**DESCRIPTION OF THE TASK:** State the number of lines with "border" in the listing, leaving out everything else.

◇ ◇ ◇ ◇

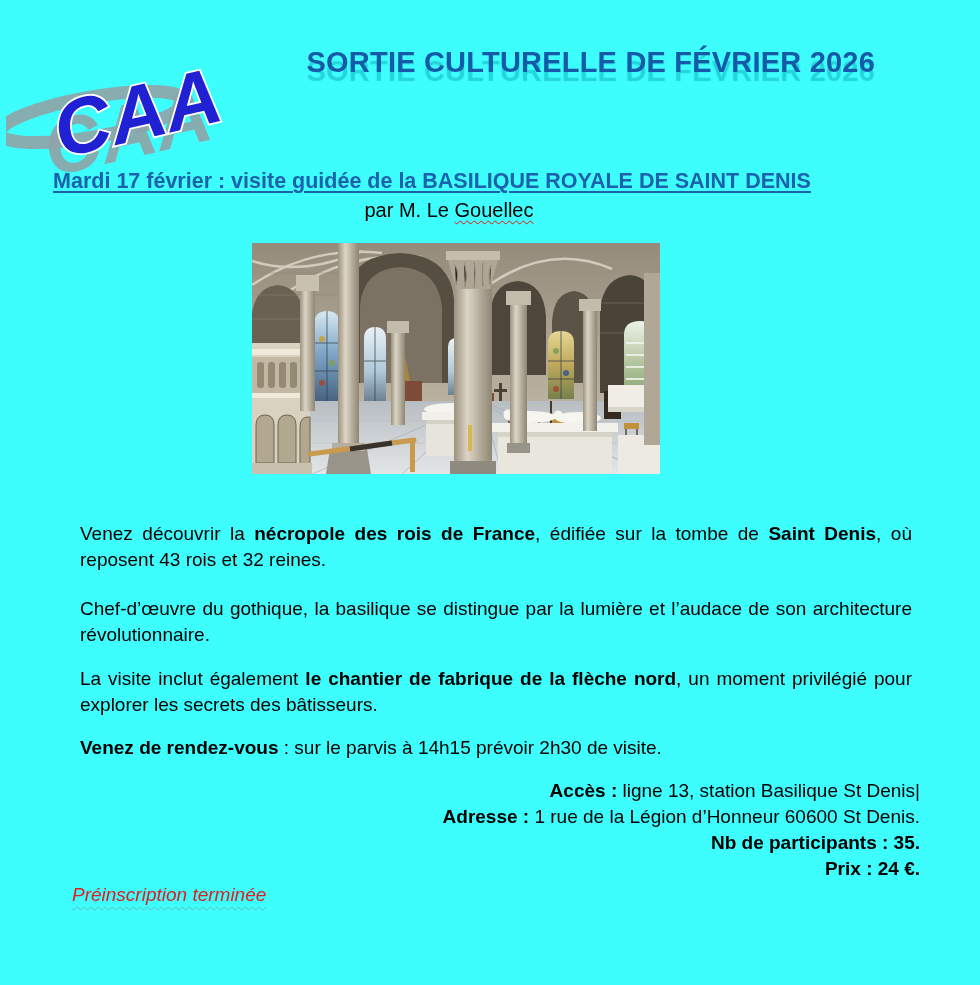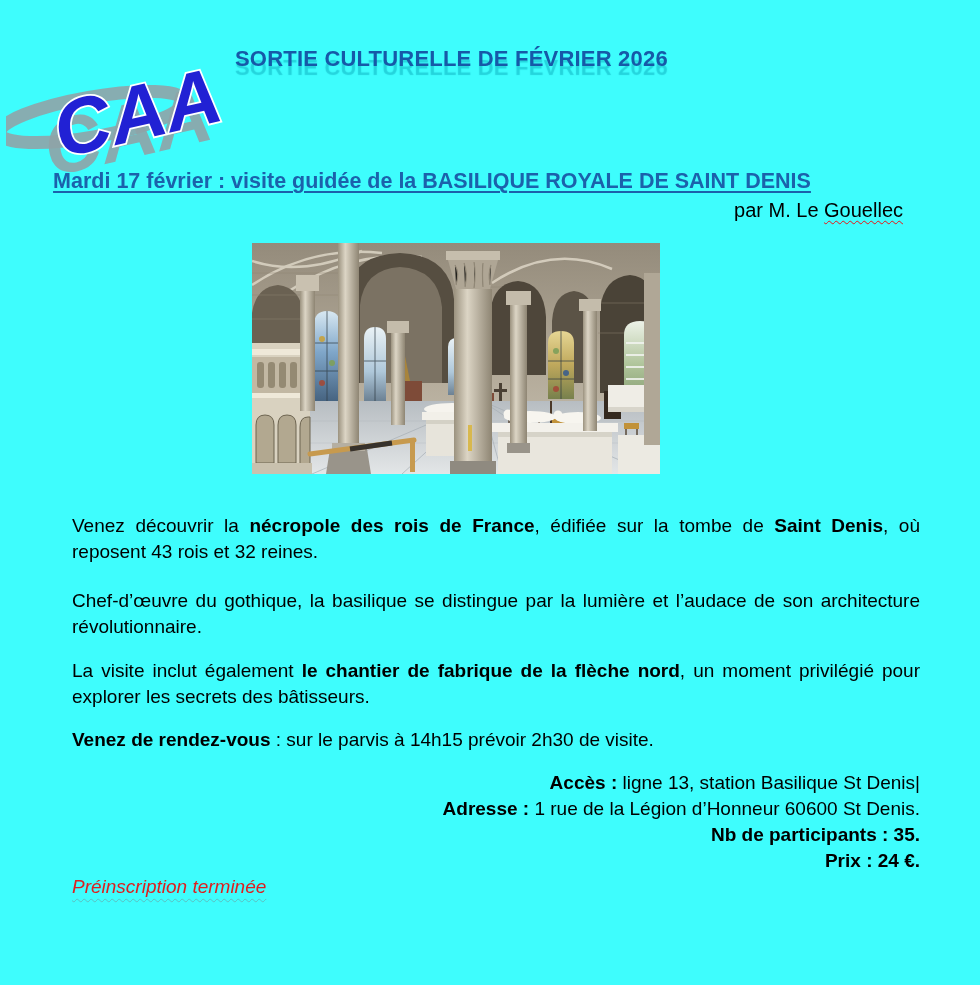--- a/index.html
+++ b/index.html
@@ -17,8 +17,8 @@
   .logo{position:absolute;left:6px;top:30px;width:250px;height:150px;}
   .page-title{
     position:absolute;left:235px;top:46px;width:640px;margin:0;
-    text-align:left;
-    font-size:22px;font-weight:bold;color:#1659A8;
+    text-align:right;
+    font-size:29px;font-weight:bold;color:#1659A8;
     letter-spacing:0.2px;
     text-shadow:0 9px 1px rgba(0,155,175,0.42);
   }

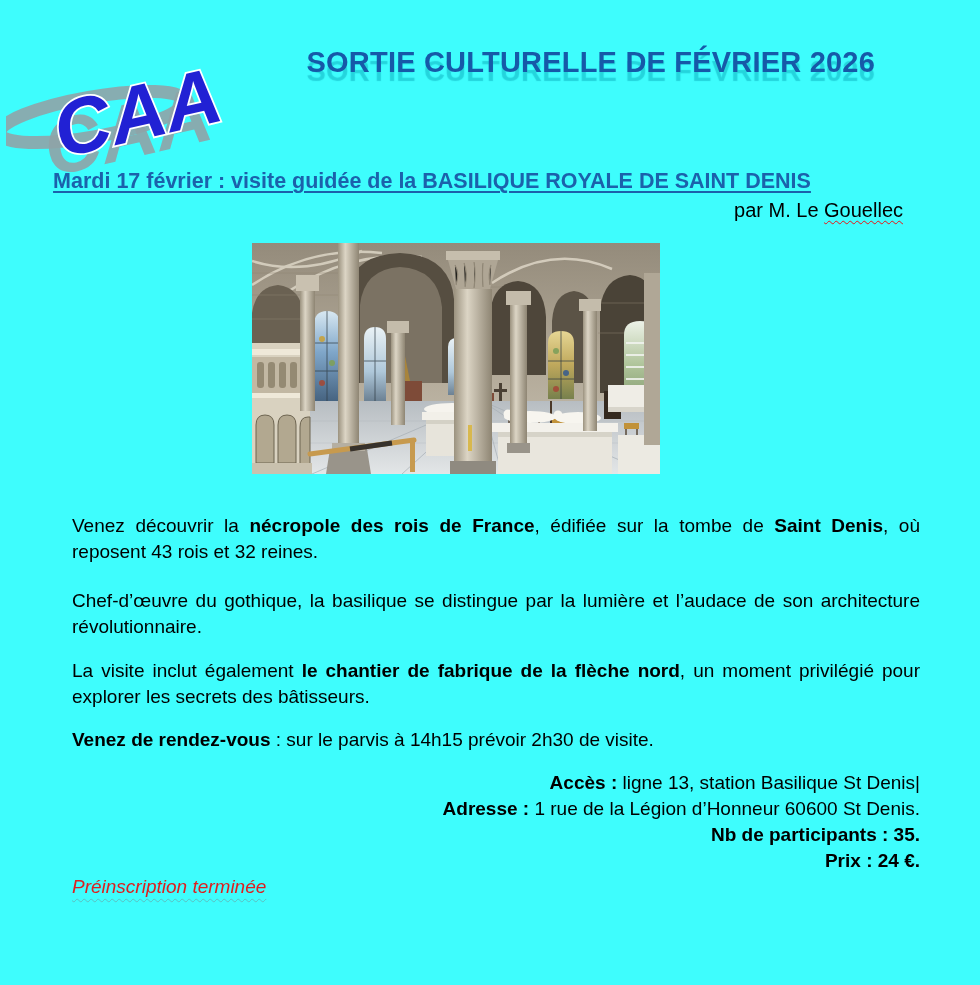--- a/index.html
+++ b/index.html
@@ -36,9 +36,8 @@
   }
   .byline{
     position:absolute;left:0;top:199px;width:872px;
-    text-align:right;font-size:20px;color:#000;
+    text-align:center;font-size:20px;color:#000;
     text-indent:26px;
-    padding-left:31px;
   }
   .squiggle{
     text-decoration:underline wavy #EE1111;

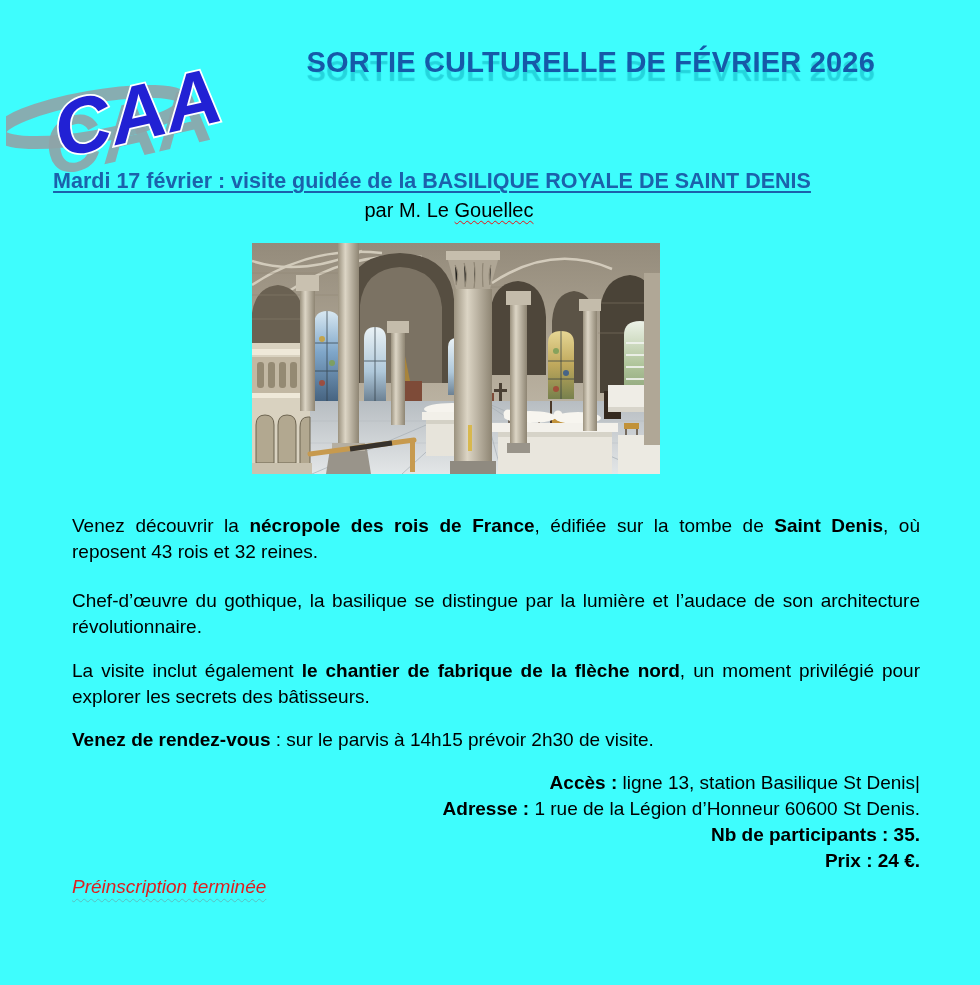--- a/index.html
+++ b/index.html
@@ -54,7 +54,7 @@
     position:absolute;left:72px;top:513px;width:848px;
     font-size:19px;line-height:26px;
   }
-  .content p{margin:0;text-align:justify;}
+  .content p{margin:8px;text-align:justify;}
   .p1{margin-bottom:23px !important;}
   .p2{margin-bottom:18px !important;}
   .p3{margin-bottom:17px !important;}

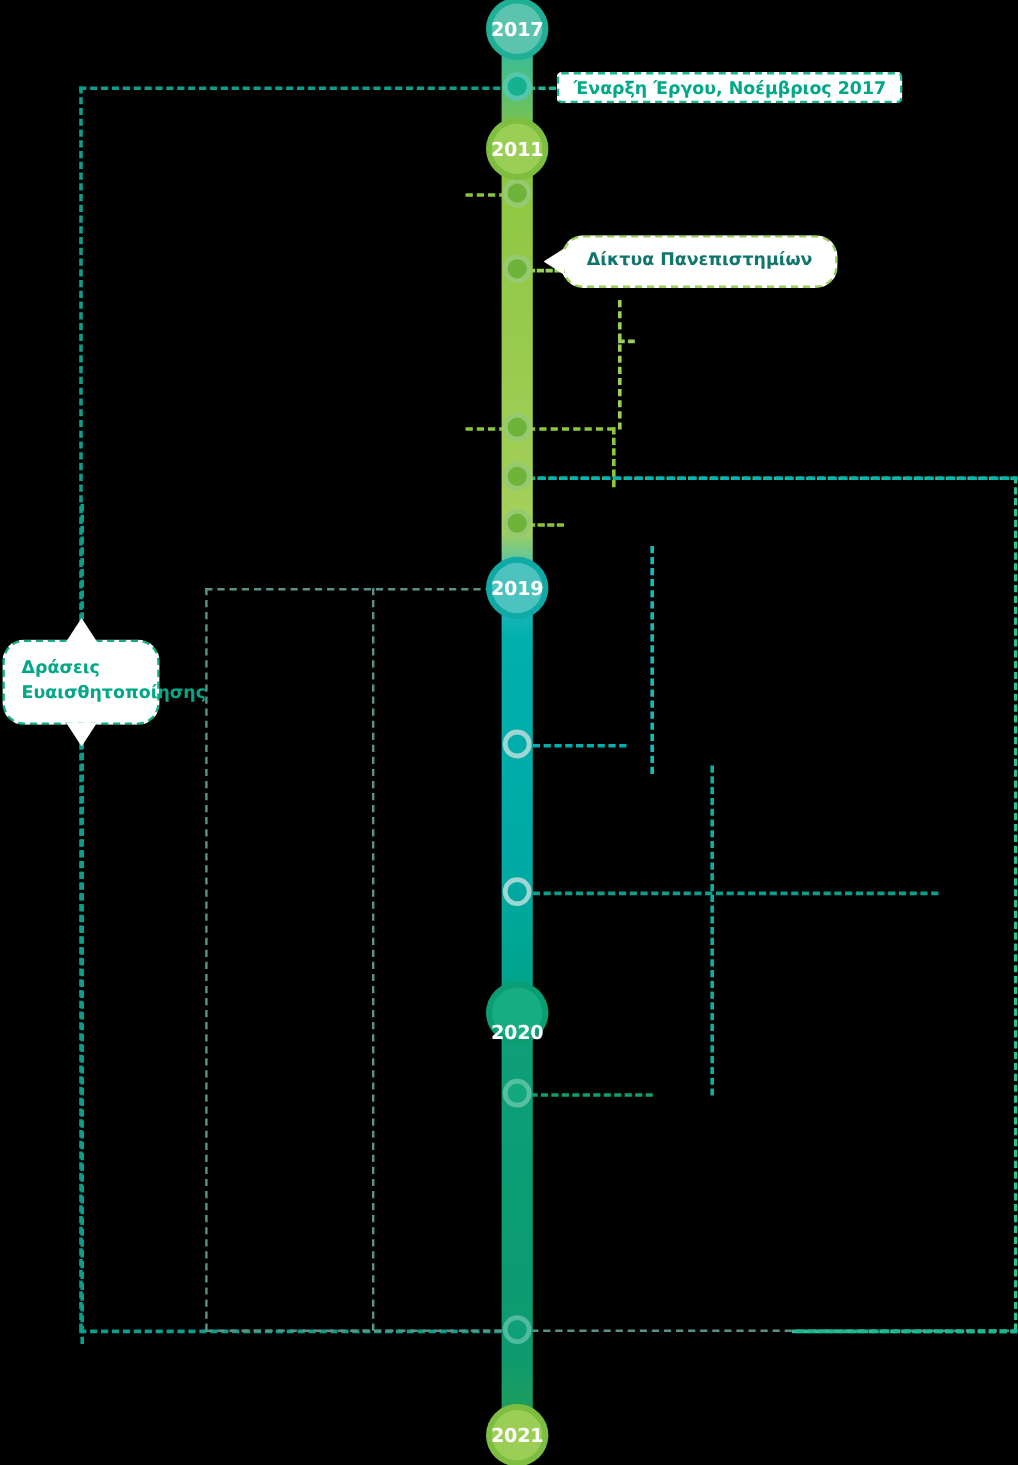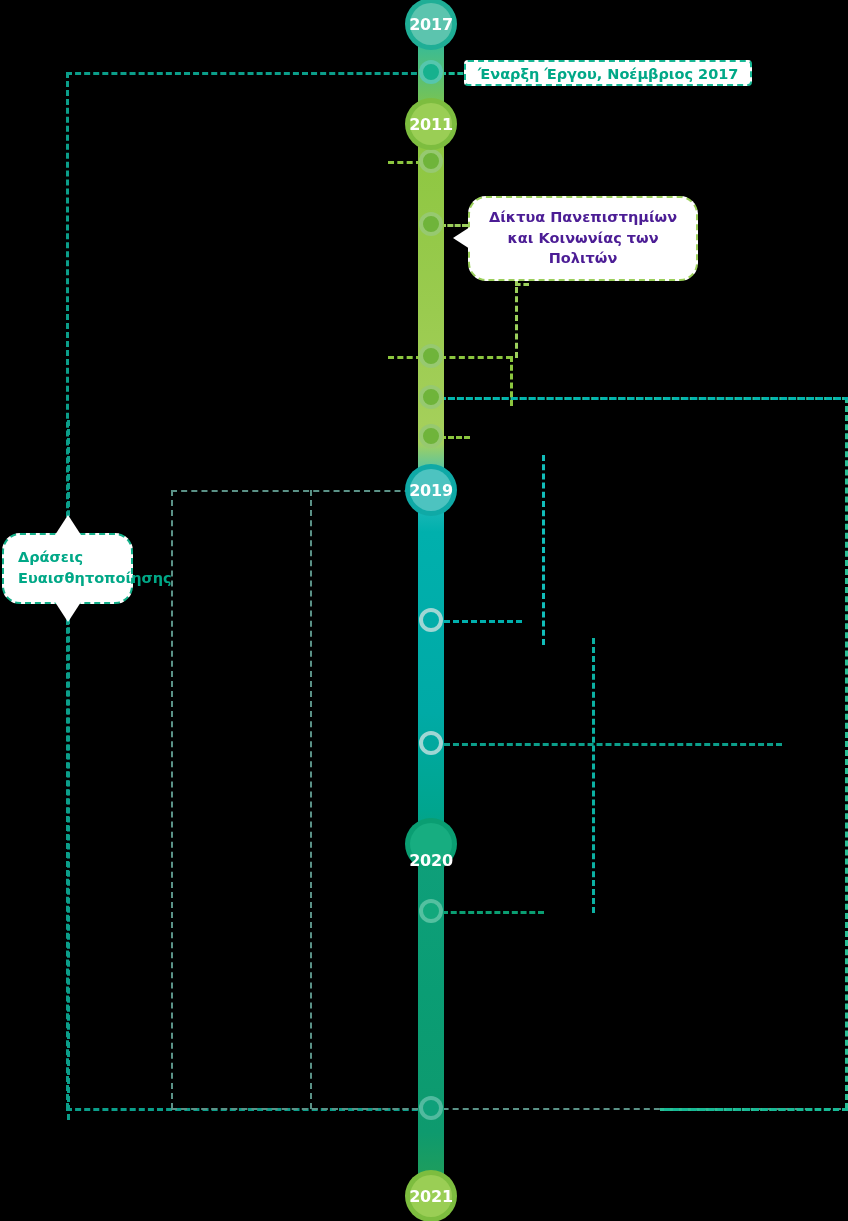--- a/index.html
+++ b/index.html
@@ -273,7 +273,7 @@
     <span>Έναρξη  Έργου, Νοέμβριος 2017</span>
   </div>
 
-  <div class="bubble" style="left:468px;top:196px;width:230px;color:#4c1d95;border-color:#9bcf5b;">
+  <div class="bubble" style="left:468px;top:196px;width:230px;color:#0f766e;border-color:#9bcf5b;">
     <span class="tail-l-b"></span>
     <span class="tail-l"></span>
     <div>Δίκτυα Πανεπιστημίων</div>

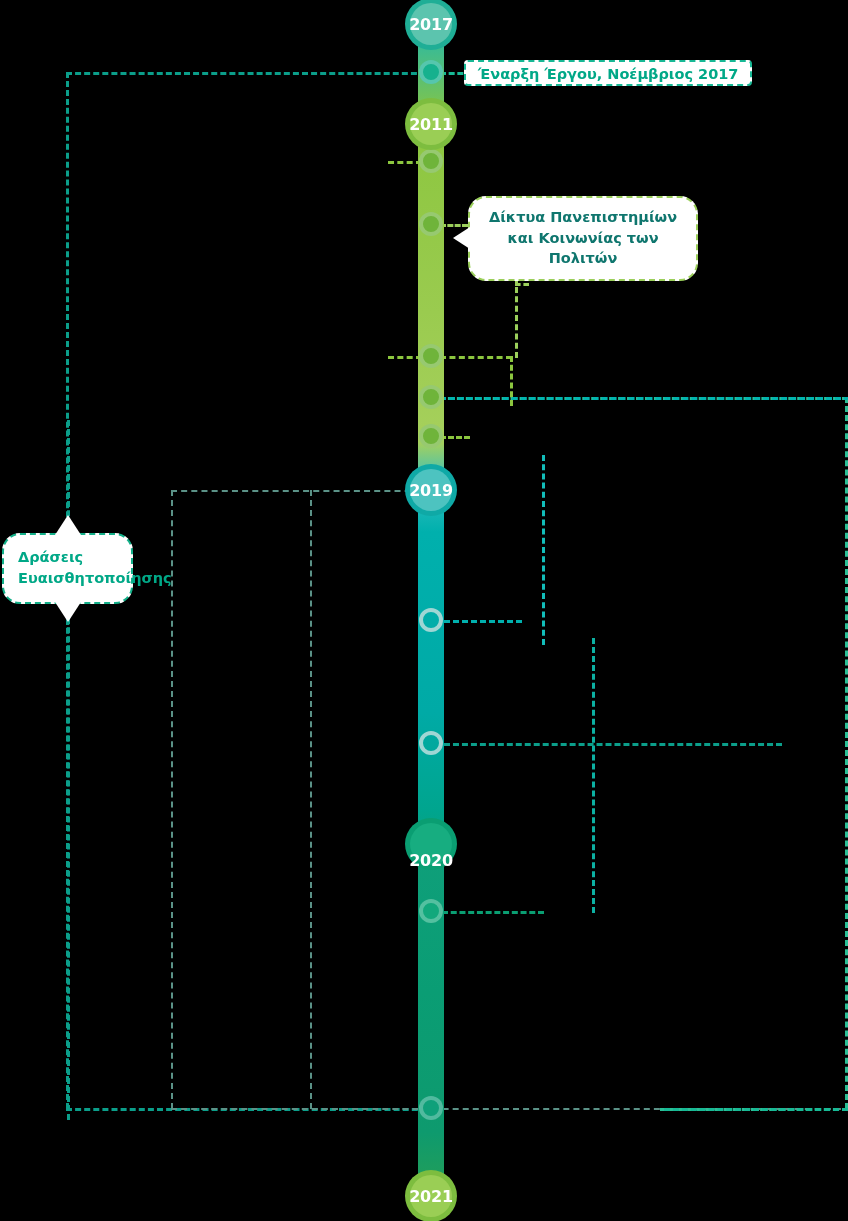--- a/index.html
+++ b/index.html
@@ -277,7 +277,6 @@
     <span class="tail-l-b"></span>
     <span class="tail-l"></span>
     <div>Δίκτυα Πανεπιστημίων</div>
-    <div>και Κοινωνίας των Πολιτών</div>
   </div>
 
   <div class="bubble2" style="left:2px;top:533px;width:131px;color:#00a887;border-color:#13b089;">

◇ ◇ ◇ ◇

**YOUR RESPONSE:** 3